- Born: 15 August 1913
- Died: 21 July 2001 (aged 87)
- Occupations: Scout leader, orienteer, sports official
- Known for: Secretary general of the Norwegian Boy Scout Organization
- Awards: Bronze Wolf Award Silver World Award

= Odd Hopp =

Norwegian orienteer and scout leader

Odd E. Hopp (born 15 August 1913 - 21 July 2001) was a Norwegian Scout leader, orienteer and sports official.

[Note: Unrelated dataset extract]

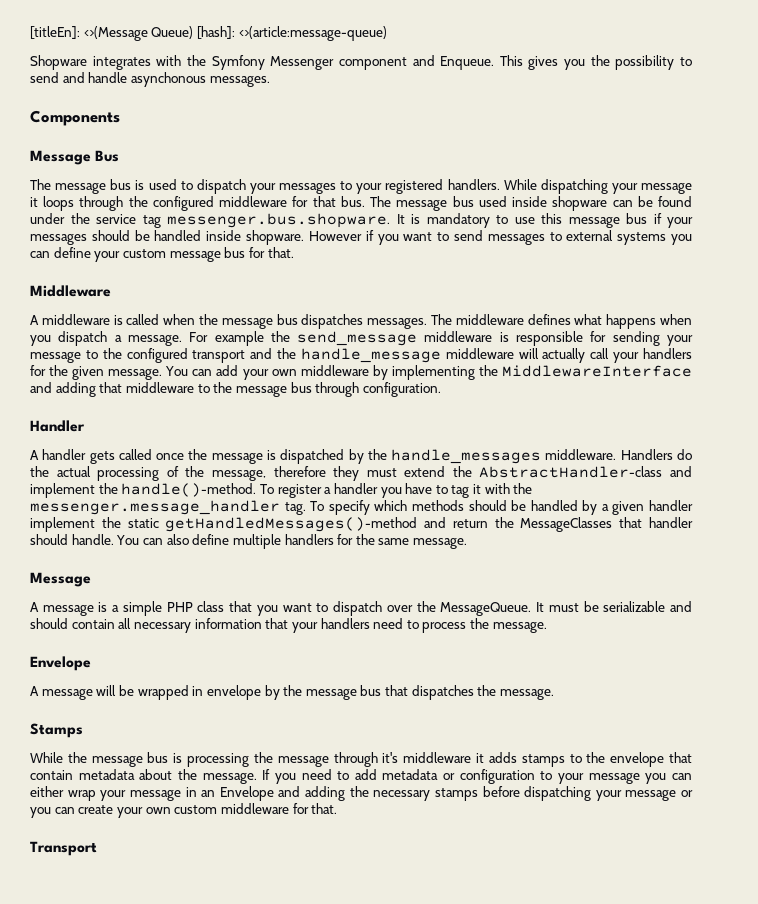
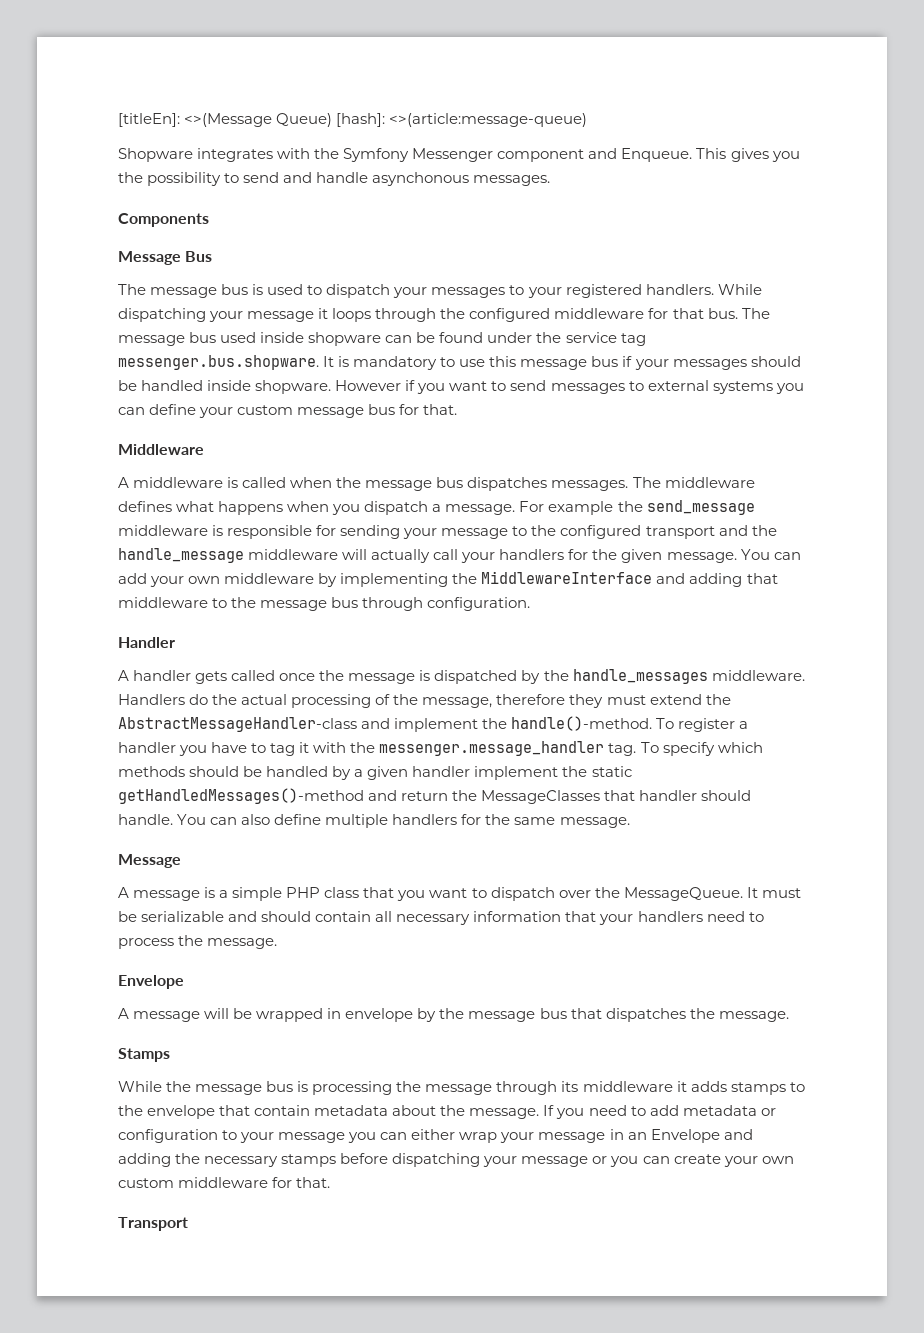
[479,466,663,478] AbstractHandler-class -> [118,717,357,732] AbstractMessageHandler-class
[382,752,399,763] it's -> [561,1081,579,1092] its

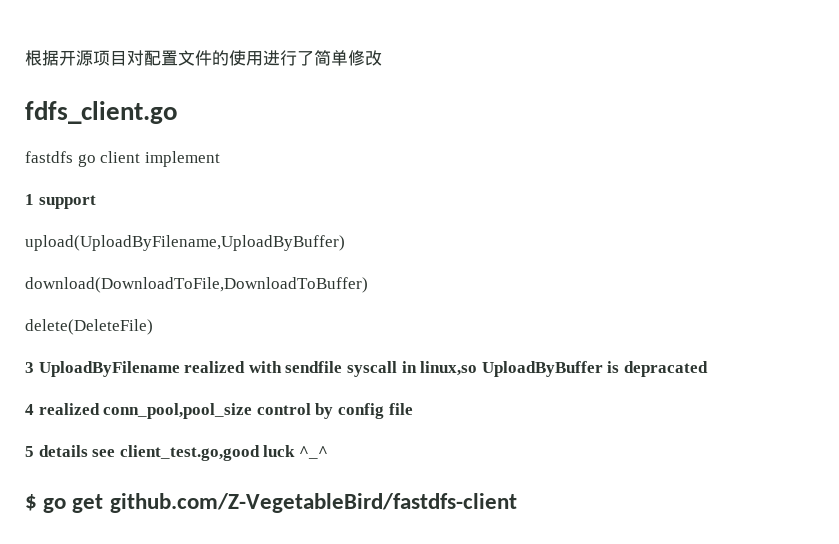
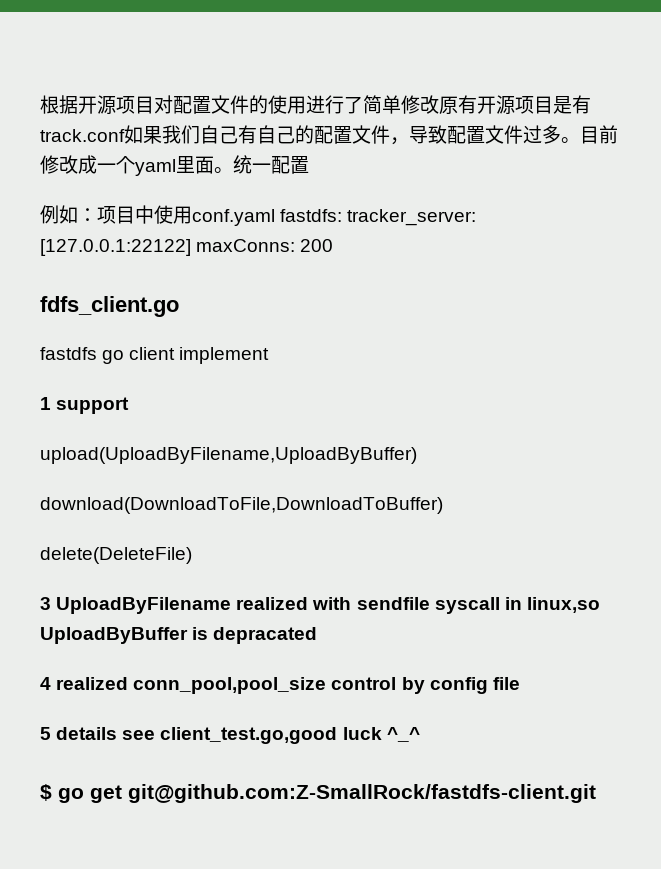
(382, 58) none -> [439,95,591,115] [40,125,618,145] [40,155,309,176] [40,205,477,226] [40,239,334,256] 原有开源项目是有track.conf如果我们自己有自己的配置文件，导致配置文件过多。目前修改成一个yaml里面。统一配置 // 例如：项目中使用conf.yaml fastdfs: tracker_server: [127.0.0.1:22122] maxConns: 200
[109,493,517,513] github.com/Z-VegetableBird/fastdfs-client -> [128,784,596,803] git@github.com:Z-SmallRock/fastdfs-client.git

==Early and personal life==
Hopp was the son of Georg B. Hopp and Klara Gustave Ruud, and was married to Eva Marit Eimstad. He graduated from Oslo Handelsgymnasium in 1931, and was appointed at Norges Varemesse from 1931, Silkehuset from 1932, Oslo Lysverker from 1934, and Holger Fangel & Co from 1941.

==Career==
Hopp served as secretary general of the Norwegian Boy Scout Organization from 1945. As a sports administrator of orienteering, he chaired Stor-Oslo O-krets (the Orienteering region chapter of the Greater Oslo Region) from 1945 to 1949, and chaired Norges Orienteringsforbund from 1953 to 1957. He chaired Statens Ungdomsråd from 1956 to 1970.

He was a member of the advisory council of the Norwegian Trekking Association from 1970.

For his contributions to Scouting, he received the Bronze Wolf Award in 1971, and the Silver World Award in 1975.